Dataset excerpts:
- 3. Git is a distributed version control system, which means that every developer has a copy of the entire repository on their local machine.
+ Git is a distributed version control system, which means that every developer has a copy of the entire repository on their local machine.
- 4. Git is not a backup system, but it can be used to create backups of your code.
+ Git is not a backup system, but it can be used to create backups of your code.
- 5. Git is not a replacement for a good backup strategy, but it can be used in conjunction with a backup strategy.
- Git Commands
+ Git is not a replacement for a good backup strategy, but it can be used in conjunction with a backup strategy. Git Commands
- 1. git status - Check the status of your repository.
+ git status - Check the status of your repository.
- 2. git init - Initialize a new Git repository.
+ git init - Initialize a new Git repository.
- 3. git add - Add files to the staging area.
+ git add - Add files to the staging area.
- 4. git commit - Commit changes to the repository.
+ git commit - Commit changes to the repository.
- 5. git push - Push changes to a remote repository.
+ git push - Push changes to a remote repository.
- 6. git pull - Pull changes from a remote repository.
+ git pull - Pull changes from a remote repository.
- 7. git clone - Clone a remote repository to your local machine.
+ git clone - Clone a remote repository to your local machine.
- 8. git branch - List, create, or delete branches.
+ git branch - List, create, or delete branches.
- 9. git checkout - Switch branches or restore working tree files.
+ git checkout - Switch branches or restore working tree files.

*WHAT TO PRODUCE*:
The records above must be restated. Preserve every word.

*ANSWER TO THE EXERCISE*:
- 3. Git is a distributed version control system, which means that every developer has a copy of the entire repository on their local machine.
+ Git is a distributed version control system, which means that every developer has a copy of the entire repository on their local machine.
- 4. Git is not a backup system, but it can be used to create backups of your code.
+ Git is not a backup system, but it can be used to create backups of your code.
- 5. Git is not a replacement for a good backup strategy, but it can be used in conjunction with a backup strategy.
- Git Commands
+ Git is not a replacement for a good backup strategy, but it can be used in conjunction with a backup strategy. Git Commands
- 1. git status - Check the status of your repository.
+ git status - Check the status of your repository.
- 2. git init - Initialize a new Git repository.
+ git init - Initialize a new Git repository.
- 3. git add - Add files to the staging area.
+ git add - Add files to the staging area.
- 4. git commit - Commit changes to the repository.
+ git commit - Commit changes to the repository.
- 5. git push - Push changes to a remote repository.
+ git push - Push changes to a remote repository.
- 6. git pull - Pull changes from a remote repository.
+ git pull - Pull changes from a remote repository.
- 7. git clone - Clone a remote repository to your local machine.
+ git clone - Clone a remote repository to your local machine.
- 8. git branch - List, create, or delete branches.
+ git branch - List, create, or delete branches.
- 9. git checkout - Switch branches or restore working tree files.
+ git checkout - Switch branches or restore working tree files.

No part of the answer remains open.